4. Implementation Steps & Order

  1. Create aistudio_v2.js: Copy aistudio.js, rename class to AIStudioProviderV2. Modify sendChatMessage to trigger the dummy fetch.
  2. Update manifest.json: Add aistudio_v2.js to content scripts.
  3. Implement Popup UI: Add HTML and JS for the send method selector.
  4. Modify content.js: Implement provider selection logic based on chrome.storage.sync.
  5. Modify background.js:
    • Add logic to Fetch.requestPaused to detect and handle the __aicr_debugger_send__ dummy request.
    • Implement the transformation to a GenerateContent POST request.
    • Ensure lastKnownRequestId is correctly managed for the proxied request.
  6. Testing & Refinement:
    • Test sending with the "Debugger API" option selected.
    • Verify request construction in background.js logs.
    • Verify response capture.
    • Test switching between DOM and Debugger methods.

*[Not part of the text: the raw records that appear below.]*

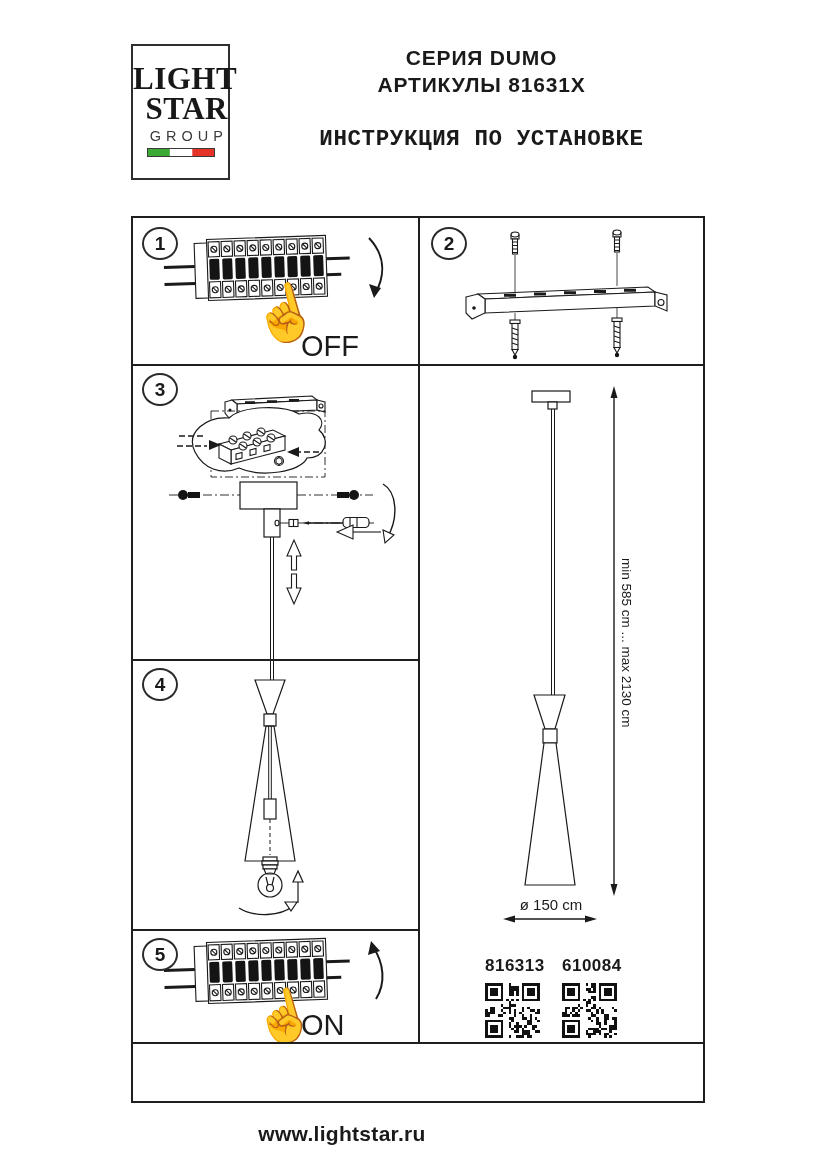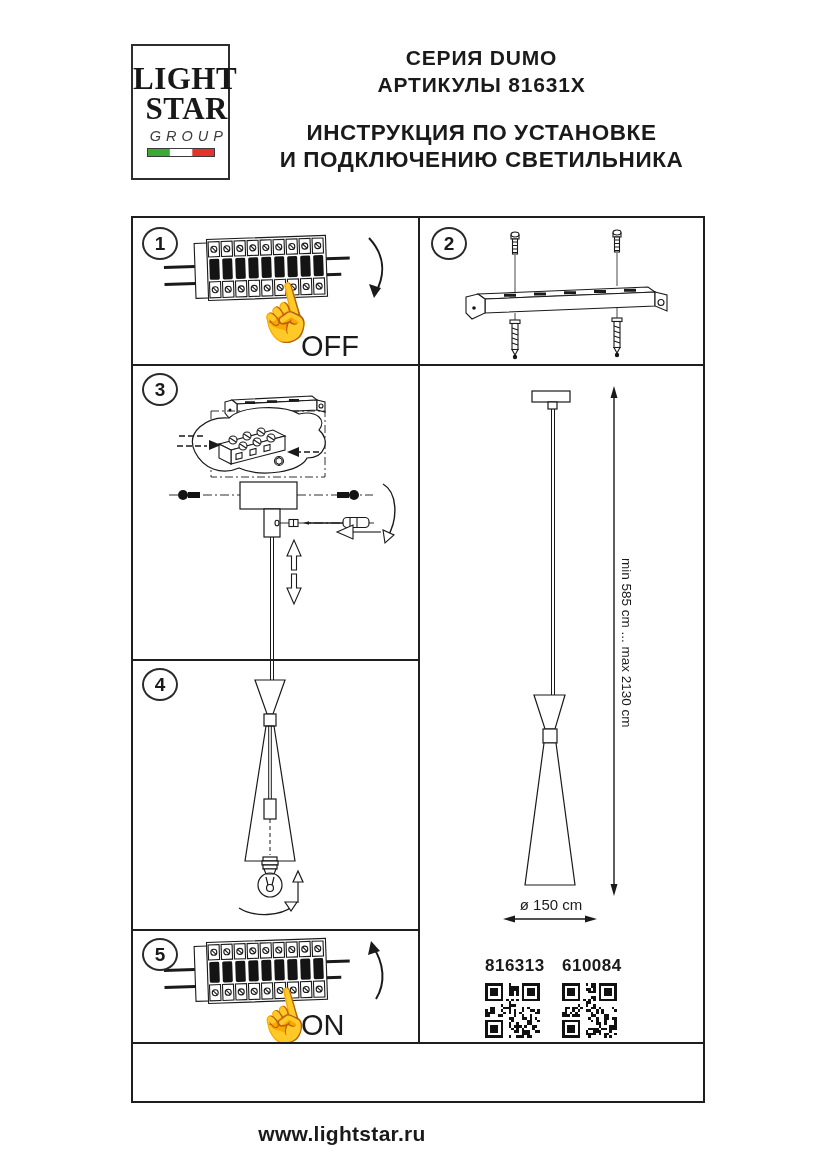"GROUP" .logo-group { font-style: italic -> none }
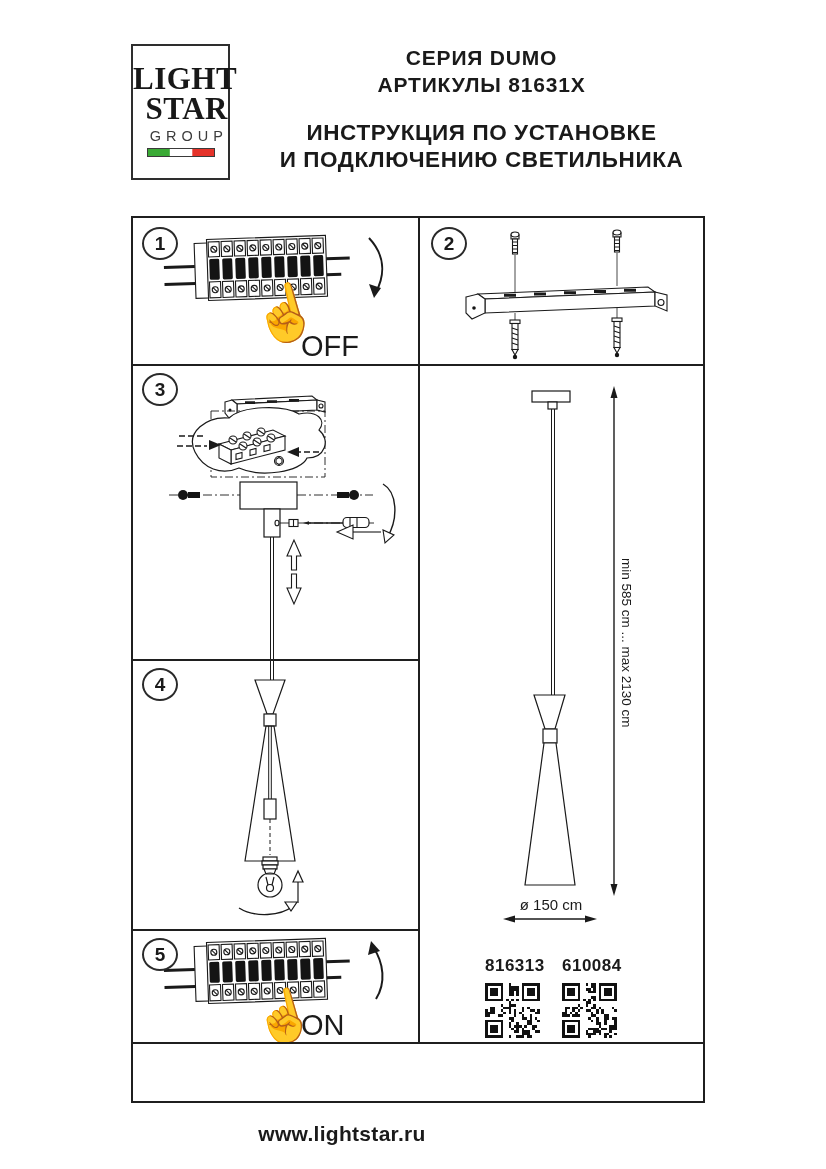"ИНСТРУКЦИЯ ПО УСТАНОВКЕ" .hdr-title { font-family: none -> Liberation Mono, monospace; margin-top: 22px -> 29px }
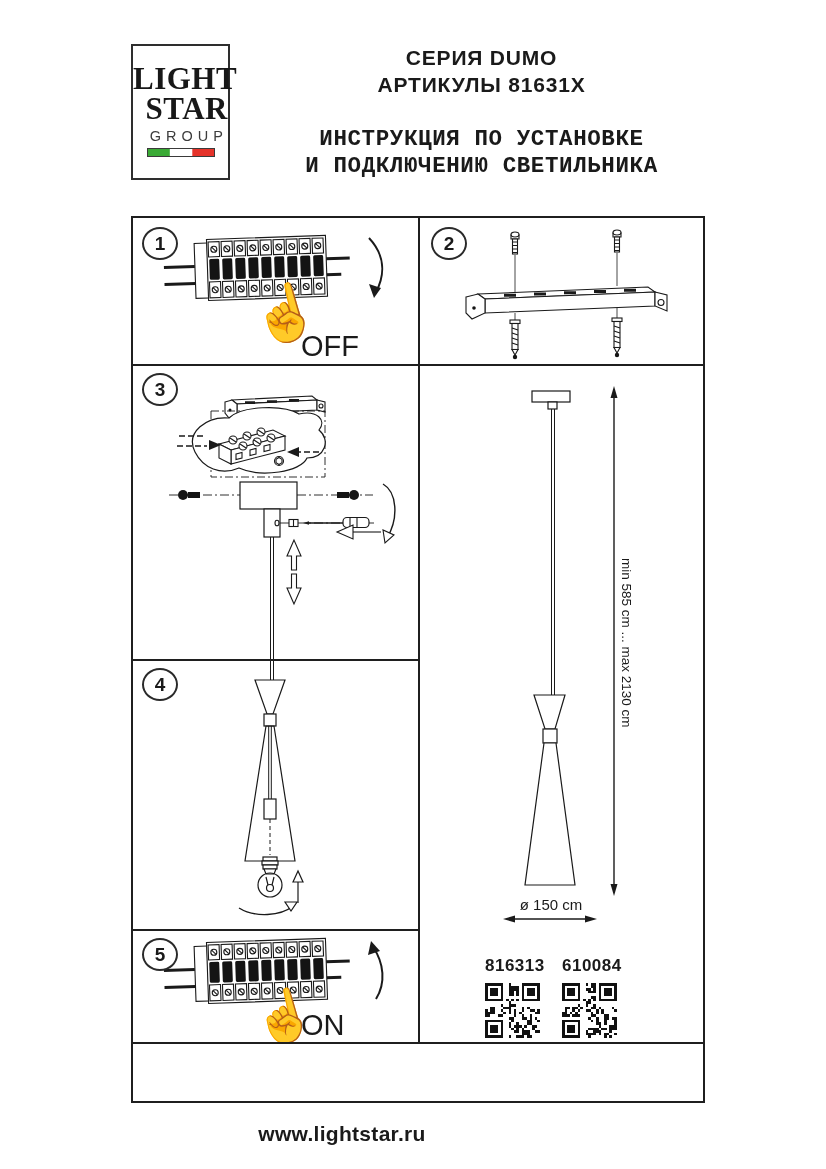"И ПОДКЛЮЧЕНИЮ СВЕТИЛЬНИКА" div { html: <div>И ПОДКЛЮЧЕНИЮ СВЕТИЛЬНИКА</div> -> none }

5. Potential Challenges & Considerations

  • GenerateContent Payload Complexity: This is the most critical and fragile part. The payload structure must be exact. Any changes by Google to this private API could break it.
  • Authentication/Session Headers: While Fetch.continueRequest usually handles cookies correctly, any special headers required by GenerateContent must be identified and included.
  • Error Handling: Robust error handling is needed if Fetch.continueRequest fails, or if the transformed request is rejected by the server. Notifications back to the content script/provider are important.
  • Dynamic Parameters: Model name, temperature, etc., are currently hardcoded in the plan. A more advanced implementation would make these configurable or derive them from the current AI Studio UI/settings if possible.
  • Security: Ensure the debuggerUrlPattern for response capture and the dummy URL pattern are specific enough to avoid unintended interceptions.